Cartas de lectores

Implicaciones de un cambio al federalismo

Los buenos servicios para el pueblo y los recursos que estos generen también.

Los dirigentes de los partidos políticos de Guayaquil cuando se saben cuesta abajo en las encuestas le pierden sabor a la política y comienzan hablar de autonomía, independentismo, federalismo, gobierno o poder autonómico, lo que equivale según ellos a una nueva era de progreso. ¿Han pensado profundamente en las graves implicaciones que ocasionaría una situación que renueva los cimientos de la república dentro de un Estado plenamente establecido? No se puede hablar de un cambio radical a la ligera; las demás provincias podrían seguir la corriente separatista o independentista a fin de lograr más recursos monetarios para sus obras en beneficio de sus conciudadanos. Antes de deslumbrarse por los pros se deben tener en cuenta los contras. El optimismo da buenos resultados cuando se presentan las condiciones y para eso hay que prepararse de manera sensata. La provincia del Guayas no tiene propiedad sobre lo fundamental en que se basa una economía: recursos energéticos, sean estos renovables o no renovables. A lo mejor ilusoriamente vamos a pensar que de darse una de cualquiera de las formas autonómicas que se pretenden realizar, vamos a conseguir energías baratas. No. Estas nos serán vendida al precio de vecino rico por las apremiantes e imprescindibles necesidades que tenemos de ellas para nuestro desarrollo. Oteando así la situación, se torna el federalismo o como se llame, una utopía.
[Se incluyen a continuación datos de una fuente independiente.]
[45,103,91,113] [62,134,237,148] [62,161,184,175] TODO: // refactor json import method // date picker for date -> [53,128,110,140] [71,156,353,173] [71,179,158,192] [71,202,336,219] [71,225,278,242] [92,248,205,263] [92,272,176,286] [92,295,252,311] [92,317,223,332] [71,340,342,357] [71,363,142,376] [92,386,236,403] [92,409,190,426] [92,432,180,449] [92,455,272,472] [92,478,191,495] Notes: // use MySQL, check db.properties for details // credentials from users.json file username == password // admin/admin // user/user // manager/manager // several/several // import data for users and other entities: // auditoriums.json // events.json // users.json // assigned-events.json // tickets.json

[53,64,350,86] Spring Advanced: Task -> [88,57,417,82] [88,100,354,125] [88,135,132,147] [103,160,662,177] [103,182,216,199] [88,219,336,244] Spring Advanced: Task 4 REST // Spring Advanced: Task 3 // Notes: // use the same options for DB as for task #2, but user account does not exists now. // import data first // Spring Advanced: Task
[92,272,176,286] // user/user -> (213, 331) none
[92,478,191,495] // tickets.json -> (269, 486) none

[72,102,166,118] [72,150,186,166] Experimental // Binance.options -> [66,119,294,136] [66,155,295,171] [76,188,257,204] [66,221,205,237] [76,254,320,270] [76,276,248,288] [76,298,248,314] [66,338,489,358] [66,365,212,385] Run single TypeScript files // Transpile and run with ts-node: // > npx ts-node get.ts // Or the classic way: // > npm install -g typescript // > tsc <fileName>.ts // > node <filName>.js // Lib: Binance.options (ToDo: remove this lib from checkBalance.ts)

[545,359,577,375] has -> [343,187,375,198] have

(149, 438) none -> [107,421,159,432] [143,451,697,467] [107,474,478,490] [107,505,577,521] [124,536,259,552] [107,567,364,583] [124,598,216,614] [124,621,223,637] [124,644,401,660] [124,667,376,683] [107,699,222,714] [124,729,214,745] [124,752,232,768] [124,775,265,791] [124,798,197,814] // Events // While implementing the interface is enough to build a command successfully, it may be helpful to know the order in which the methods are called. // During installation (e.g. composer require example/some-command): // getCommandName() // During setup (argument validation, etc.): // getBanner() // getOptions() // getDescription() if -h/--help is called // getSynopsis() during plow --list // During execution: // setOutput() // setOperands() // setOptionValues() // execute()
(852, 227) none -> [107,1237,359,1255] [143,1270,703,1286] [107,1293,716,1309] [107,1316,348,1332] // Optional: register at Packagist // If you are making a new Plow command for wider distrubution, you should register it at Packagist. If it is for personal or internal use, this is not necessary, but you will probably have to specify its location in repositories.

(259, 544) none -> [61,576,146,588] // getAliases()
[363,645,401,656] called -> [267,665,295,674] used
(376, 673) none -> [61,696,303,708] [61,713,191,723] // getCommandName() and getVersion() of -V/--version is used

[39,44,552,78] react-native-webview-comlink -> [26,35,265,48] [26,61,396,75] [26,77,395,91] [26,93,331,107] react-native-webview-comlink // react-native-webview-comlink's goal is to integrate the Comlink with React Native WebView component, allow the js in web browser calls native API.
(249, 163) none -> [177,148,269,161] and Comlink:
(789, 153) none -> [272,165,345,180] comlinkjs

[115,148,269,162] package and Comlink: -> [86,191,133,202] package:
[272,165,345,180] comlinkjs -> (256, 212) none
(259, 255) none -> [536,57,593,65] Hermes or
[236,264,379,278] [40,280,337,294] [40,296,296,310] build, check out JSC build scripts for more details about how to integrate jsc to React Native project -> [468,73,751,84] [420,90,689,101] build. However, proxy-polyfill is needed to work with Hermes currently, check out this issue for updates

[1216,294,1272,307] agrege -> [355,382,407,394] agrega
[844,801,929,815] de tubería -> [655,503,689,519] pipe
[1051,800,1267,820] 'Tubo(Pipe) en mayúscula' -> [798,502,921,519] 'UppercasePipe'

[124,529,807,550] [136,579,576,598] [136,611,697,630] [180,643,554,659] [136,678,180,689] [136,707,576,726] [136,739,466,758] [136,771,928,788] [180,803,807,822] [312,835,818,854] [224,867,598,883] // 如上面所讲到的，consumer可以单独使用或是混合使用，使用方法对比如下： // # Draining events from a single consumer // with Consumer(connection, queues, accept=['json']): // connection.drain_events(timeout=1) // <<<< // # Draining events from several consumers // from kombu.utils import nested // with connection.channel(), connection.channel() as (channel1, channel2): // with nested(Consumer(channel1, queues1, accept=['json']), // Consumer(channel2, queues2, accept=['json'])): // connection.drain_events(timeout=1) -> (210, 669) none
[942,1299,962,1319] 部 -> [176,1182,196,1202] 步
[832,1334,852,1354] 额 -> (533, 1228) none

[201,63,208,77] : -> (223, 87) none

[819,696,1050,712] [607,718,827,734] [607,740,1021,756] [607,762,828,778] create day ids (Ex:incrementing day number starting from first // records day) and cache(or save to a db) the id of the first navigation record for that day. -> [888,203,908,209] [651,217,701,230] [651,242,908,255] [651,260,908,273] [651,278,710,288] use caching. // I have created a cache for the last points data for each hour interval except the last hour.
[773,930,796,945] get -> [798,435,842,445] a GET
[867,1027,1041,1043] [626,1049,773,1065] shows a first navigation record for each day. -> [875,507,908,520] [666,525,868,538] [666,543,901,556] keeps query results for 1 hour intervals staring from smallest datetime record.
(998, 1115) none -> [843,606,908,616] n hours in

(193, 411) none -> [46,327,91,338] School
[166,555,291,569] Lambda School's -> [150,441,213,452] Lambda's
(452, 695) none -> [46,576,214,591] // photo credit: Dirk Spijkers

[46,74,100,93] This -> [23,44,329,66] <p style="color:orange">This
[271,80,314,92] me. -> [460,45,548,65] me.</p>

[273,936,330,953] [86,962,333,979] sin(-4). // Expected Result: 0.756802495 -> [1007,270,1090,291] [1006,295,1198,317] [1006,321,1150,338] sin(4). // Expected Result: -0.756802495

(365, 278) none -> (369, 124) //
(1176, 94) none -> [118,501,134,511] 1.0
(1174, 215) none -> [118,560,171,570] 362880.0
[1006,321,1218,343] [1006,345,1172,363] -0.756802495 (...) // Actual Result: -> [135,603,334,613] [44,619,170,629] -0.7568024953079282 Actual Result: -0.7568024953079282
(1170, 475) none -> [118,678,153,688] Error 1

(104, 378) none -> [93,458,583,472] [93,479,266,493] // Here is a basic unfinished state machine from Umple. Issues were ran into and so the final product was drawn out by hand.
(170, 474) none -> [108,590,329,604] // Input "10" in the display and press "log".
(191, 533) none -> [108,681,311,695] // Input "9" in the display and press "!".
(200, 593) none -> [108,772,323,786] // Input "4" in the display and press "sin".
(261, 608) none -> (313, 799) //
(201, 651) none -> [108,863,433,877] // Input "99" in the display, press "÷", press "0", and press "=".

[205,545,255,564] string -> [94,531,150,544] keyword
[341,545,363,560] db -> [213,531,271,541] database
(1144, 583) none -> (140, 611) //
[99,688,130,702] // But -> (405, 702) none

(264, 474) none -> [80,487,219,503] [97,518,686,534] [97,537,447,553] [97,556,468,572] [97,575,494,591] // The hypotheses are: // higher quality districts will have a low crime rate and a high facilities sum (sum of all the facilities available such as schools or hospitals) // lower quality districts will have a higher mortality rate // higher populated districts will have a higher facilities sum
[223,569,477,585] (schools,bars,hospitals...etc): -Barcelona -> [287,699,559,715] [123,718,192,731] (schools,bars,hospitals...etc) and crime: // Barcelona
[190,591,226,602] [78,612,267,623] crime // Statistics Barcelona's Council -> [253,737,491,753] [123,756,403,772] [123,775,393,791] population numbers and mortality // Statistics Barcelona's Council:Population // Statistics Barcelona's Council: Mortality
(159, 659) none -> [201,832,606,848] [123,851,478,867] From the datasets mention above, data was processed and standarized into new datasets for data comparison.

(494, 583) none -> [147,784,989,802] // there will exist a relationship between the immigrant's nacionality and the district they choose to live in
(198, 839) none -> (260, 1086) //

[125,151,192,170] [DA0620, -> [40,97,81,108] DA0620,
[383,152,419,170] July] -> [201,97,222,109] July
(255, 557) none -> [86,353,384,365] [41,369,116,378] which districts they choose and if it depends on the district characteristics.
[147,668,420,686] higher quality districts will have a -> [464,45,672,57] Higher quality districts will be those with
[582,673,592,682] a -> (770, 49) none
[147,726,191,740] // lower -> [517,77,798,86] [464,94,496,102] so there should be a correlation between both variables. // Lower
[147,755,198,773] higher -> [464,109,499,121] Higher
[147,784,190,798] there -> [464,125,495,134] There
Poner los pies en la tierra y validar lo que reza en la Constitución. Art. 1.- El Ecuador es un Estado Constitucional de derecho y justicia social, democrático, soberano, independiente, unitario, intercultural, plurinacional y laico. Se organiza en forma de república y se gobierna de manera descentralizada. (Fin del primer párrafo). Esos principios tenemos que respetar y hacerlos respetar. Hacer hincapié en el término de la descentralización y que esta sea económica, procurando su plena vigencia, sin que su manejo sea por medio de fundaciones. Los buenos servicios para el pueblo y los recursos que estos generen también.